WHAT THE TASK REQUIRES: The material below holds pictures; leave them out, and copy exactly, and only, the lines from the one with "other projects, that" through the last.

STORED DATA:
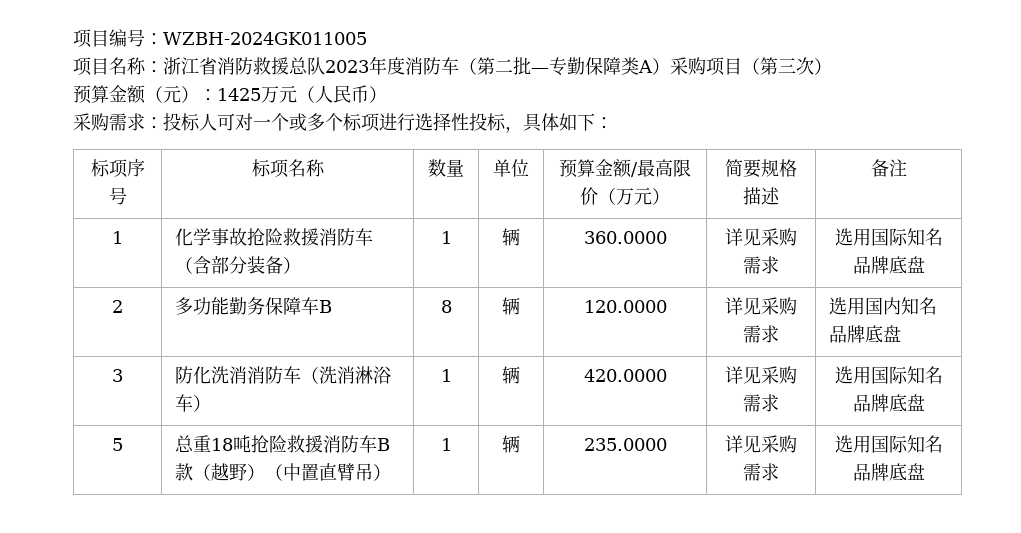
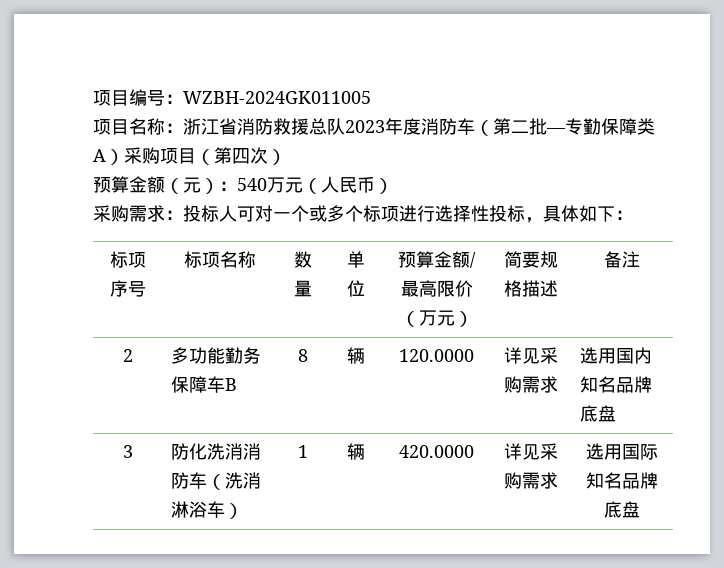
- 项目名称：浙江省消防救援总队2023年度消防车（第二批—专勤保障类A）采购项目（第三次）
+ 项目名称：浙江省消防救援总队2023年度消防车（第二批—专勤保障类A）采购项目（第四次）
- 预算金额（元）：1425万元（人民币）
+ 预算金额（元）：540万元（人民币）
- 1 | 化学事故抢险救援消防车（含部分装备） | 1 | 辆 | 360.0000 | 详见采购需求 | 选用国际知名品牌底盘
- 5 | 总重18吨抢险救援消防车B款（越野）（中置直臂吊） | 1 | 辆 | 235.0000 | 详见采购需求 | 选用国际知名品牌底盘

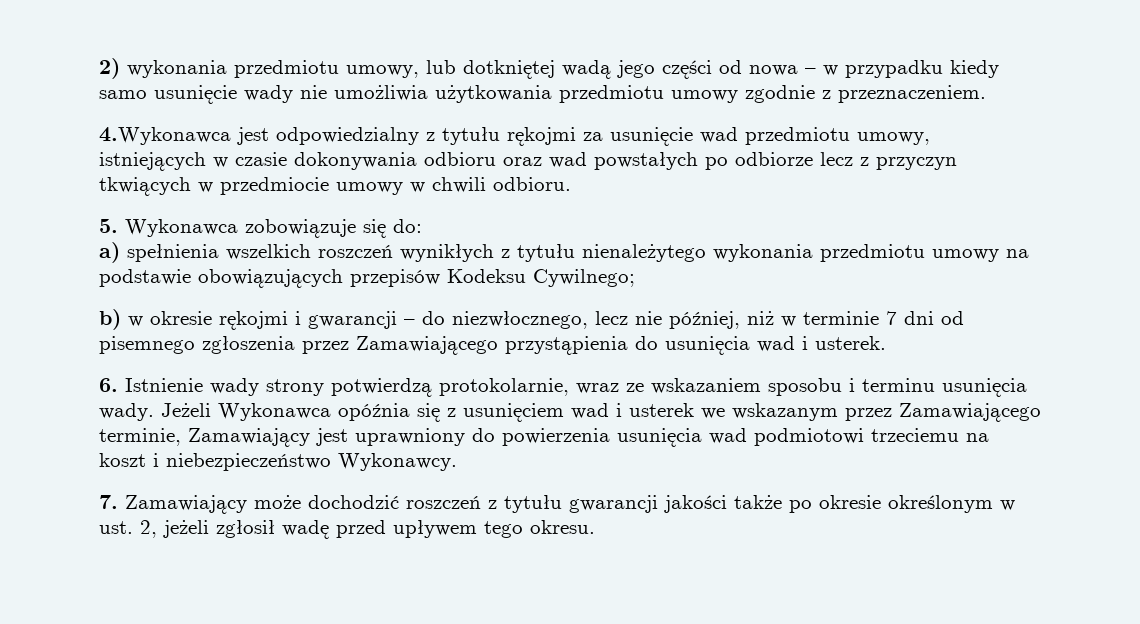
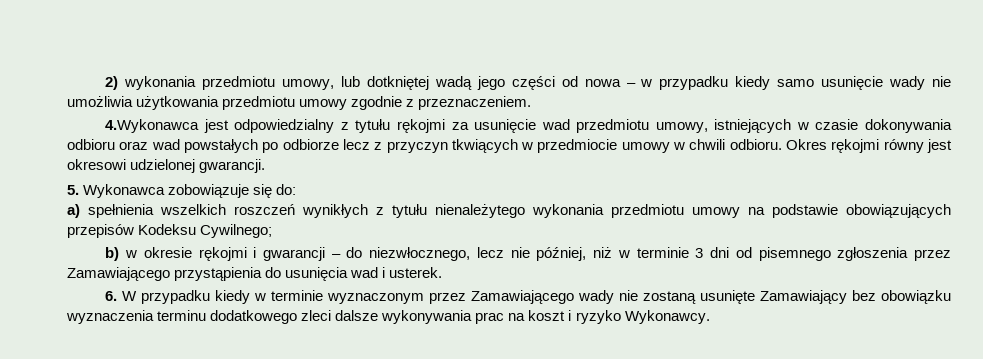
+ Okres rękojmi równy jest okresowi udzielonej gwarancji.
- b) w okresie rękojmi i gwarancji – do niezwłocznego, lecz nie później, niż w terminie 7 dni od pisemnego zgłoszenia przez Zamawiającego przystąpienia do usunięcia wad i usterek.
+ b) w okresie rękojmi i gwarancji – do niezwłocznego, lecz nie później, niż w terminie 3 dni od pisemnego zgłoszenia przez Zamawiającego przystąpienia do usunięcia wad i usterek.
- 6. Istnienie wady strony potwierdzą protokolarnie, wraz ze wskazaniem sposobu i terminu usunięcia wady. Jeżeli Wykonawca opóźnia się z usunięciem wad i usterek we wskazanym przez Zamawiającego terminie, Zamawiający jest uprawniony do powierzenia usunięcia wad podmiotowi trzeciemu na koszt i niebezpieczeństwo Wykonawcy.
+ 6. W przypadku kiedy w terminie wyznaczonym przez Zamawiającego wady nie zostaną usunięte Zamawiający bez obowiązku wyznaczenia terminu dodatkowego zleci dalsze wykonywania prac na koszt i ryzyko Wykonawcy.
- 7. Zamawiający może dochodzić roszczeń z tytułu gwarancji jakości także po okresie określonym w ust. 2, jeżeli zgłosił wadę przed upływem tego okresu.

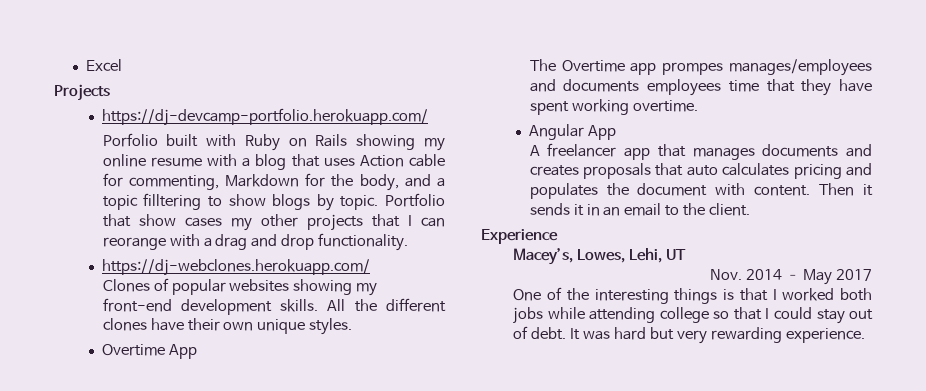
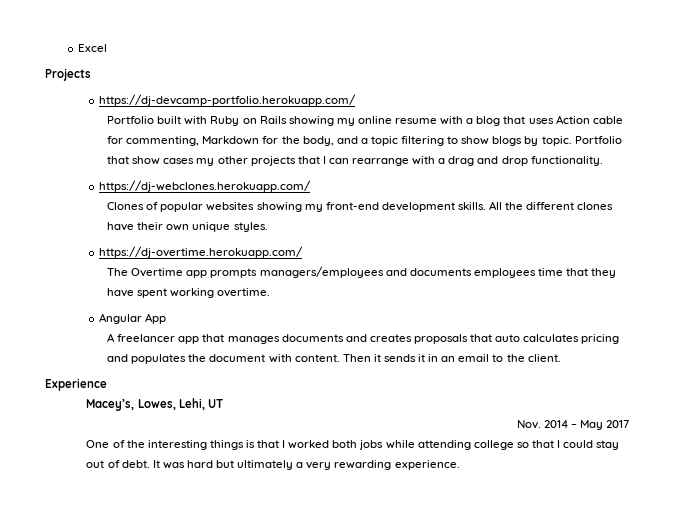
- Porfolio built with Ruby on Rails showing my online resume with a blog that uses Action cable for commenting, Markdown for the body, and a topic filltering to show blogs by topic.
+ Portfolio built with Ruby on Rails showing my online resume with a blog that uses Action cable for commenting, Markdown for the body, and a topic filtering to show blogs by topic.
- Portfolio that show cases my other projects that I can reorange with a drag and drop functionality.
+ Portfolio that show cases my other projects that I can rearrange with a drag and drop functionality.
- Overtime App
+ https://dj-overtime.herokuapp.com/
- The Overtime app prompes manages/employees and documents employees time that they have spent working overtime.
+ The Overtime app prompts managers/employees and documents employees time that they have spent working overtime.
- It was hard but very rewarding experience.
+ It was hard but ultimately a very rewarding experience.

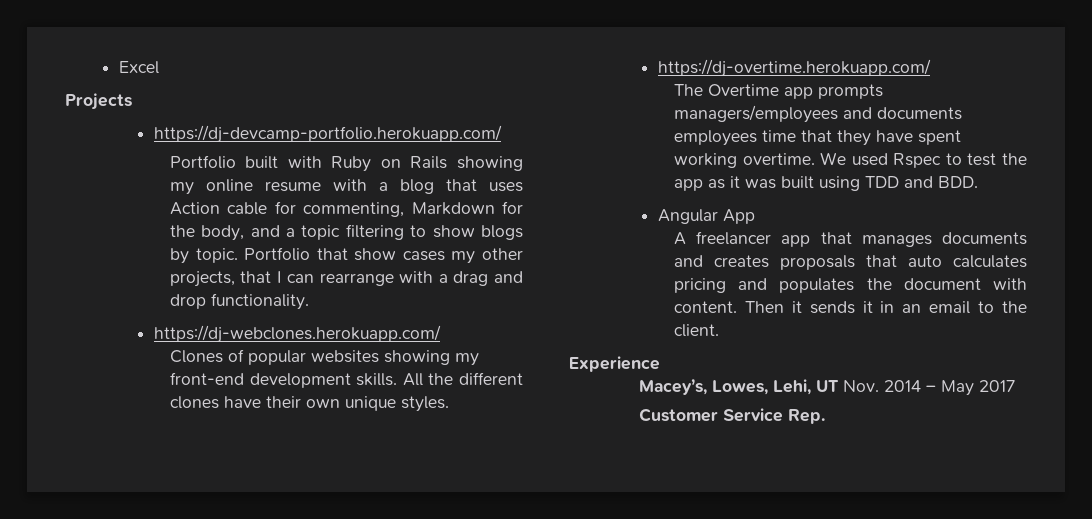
- Portfolio that show cases my other projects that I can rearrange with a drag and drop functionality.
+ Portfolio that show cases my other projects, that I can rearrange with a drag and drop functionality.
+ We used Rspec to test the app as it was built using TDD and BDD.
- Macey’s, Lowes, Lehi, UT
- Nov. 2014 – May 2017
+ Macey’s, Lowes, Lehi, UT Nov. 2014 – May 2017
- One of the interesting things is that I worked both jobs while attending college so that I could stay out of debt. It was hard but ultimately a very rewarding experience.
+ Customer Service Rep.

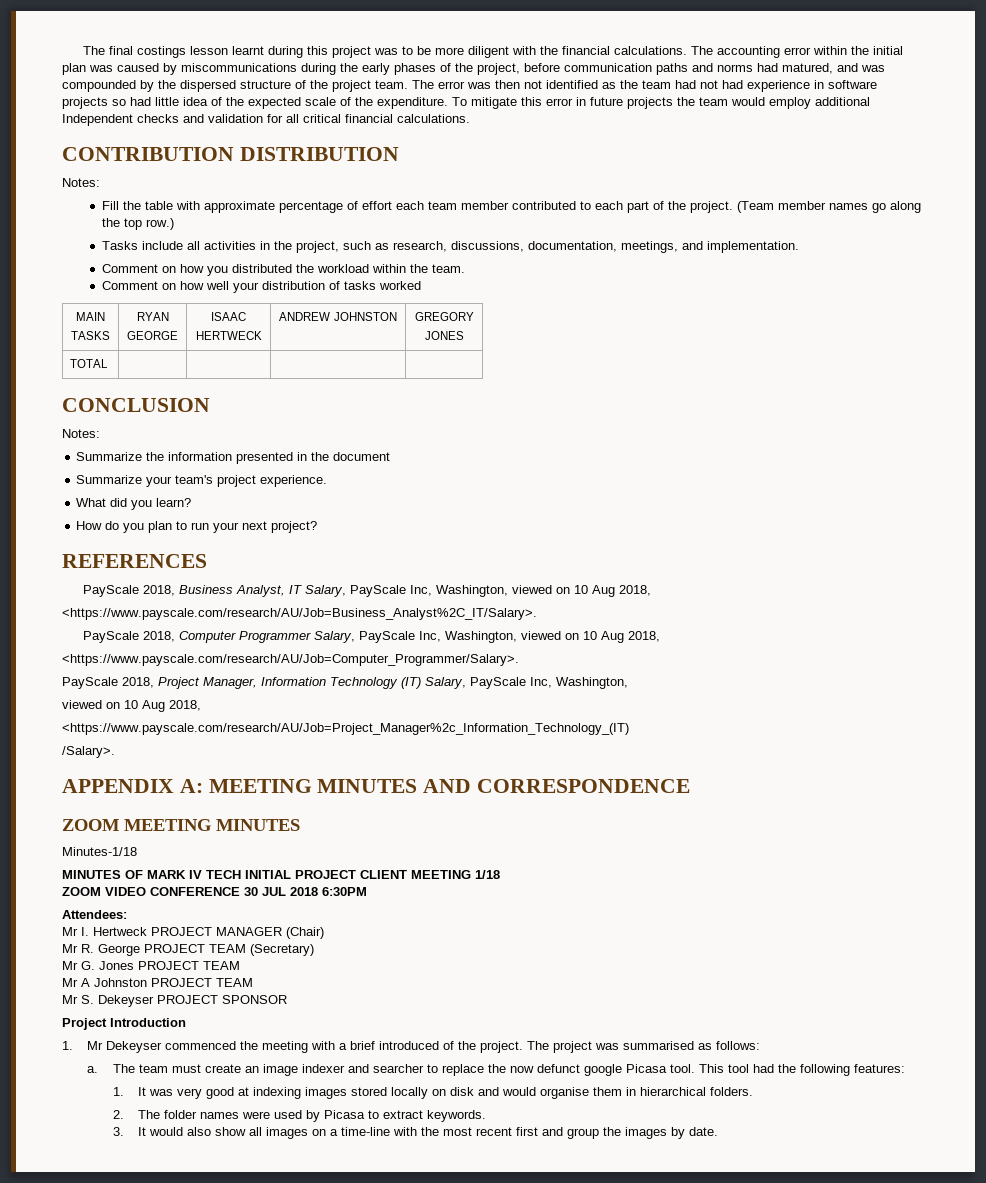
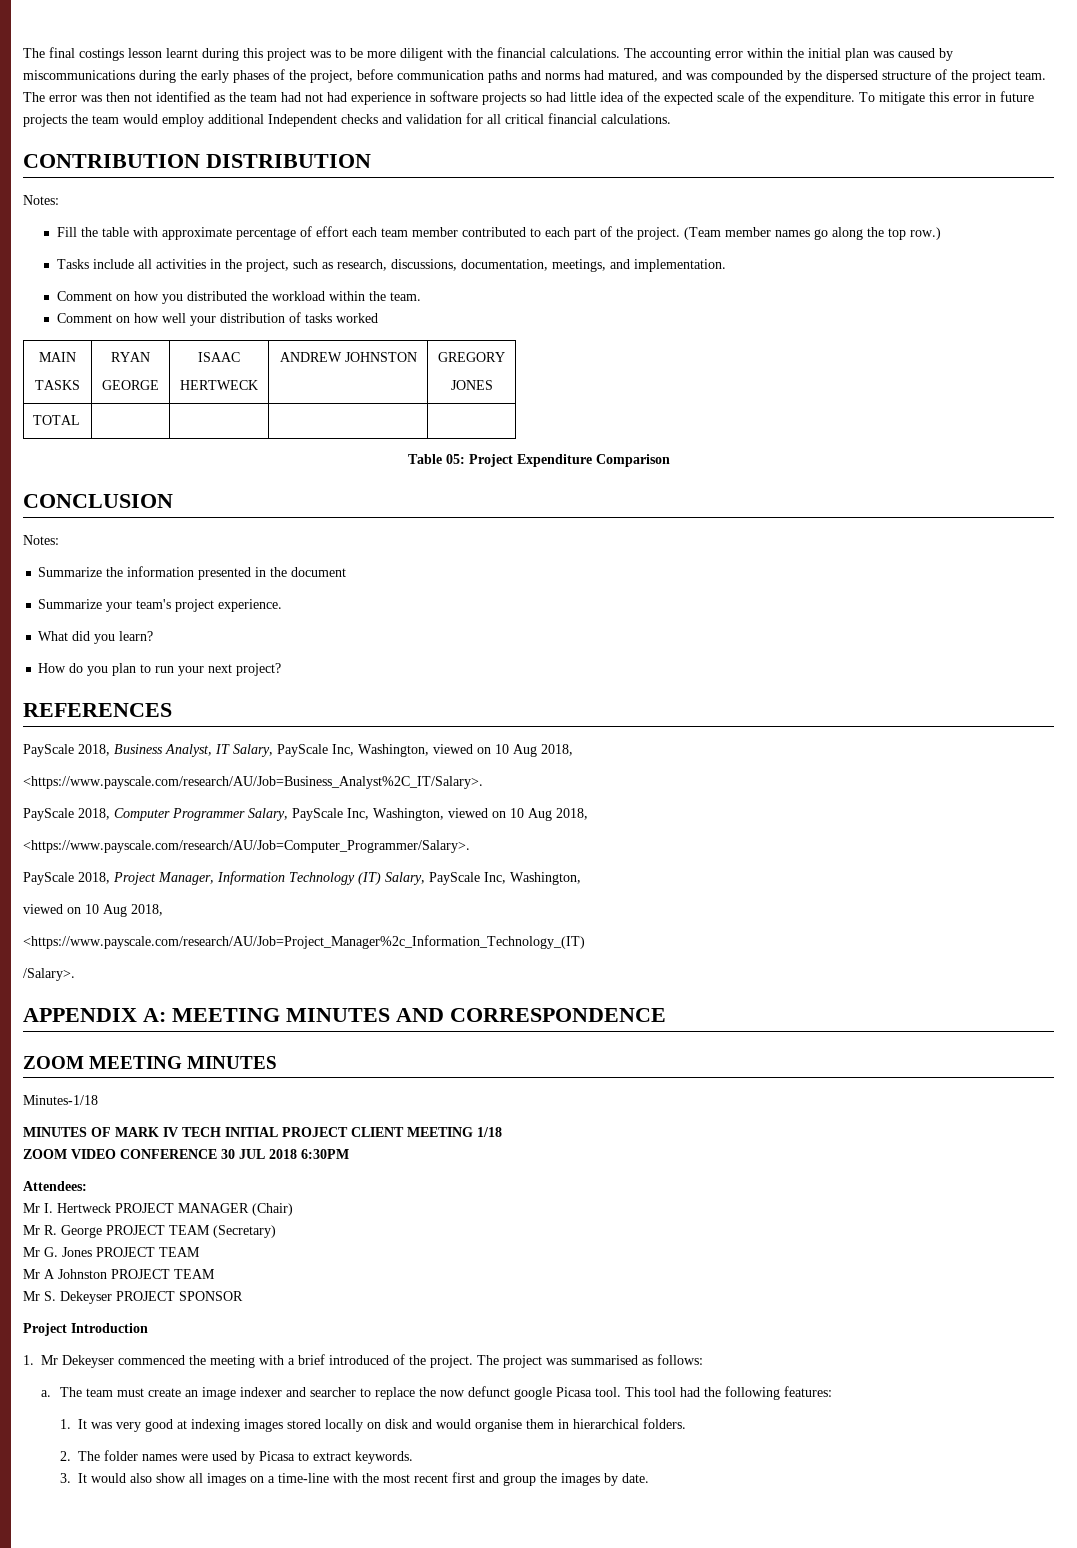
+ Table 05: Project Expenditure Comparison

RESULT FOR THIS TASK:
+ Portfolio that show cases my other projects, that I can rearrange with a drag and drop functionality.
+ We used Rspec to test the app as it was built using TDD and BDD.
- Macey’s, Lowes, Lehi, UT
- Nov. 2014 – May 2017
+ Macey’s, Lowes, Lehi, UT Nov. 2014 – May 2017
- One of the interesting things is that I worked both jobs while attending college so that I could stay out of debt. It was hard but ultimately a very rewarding experience.
+ Customer Service Rep.

+ Table 05: Project Expenditure Comparison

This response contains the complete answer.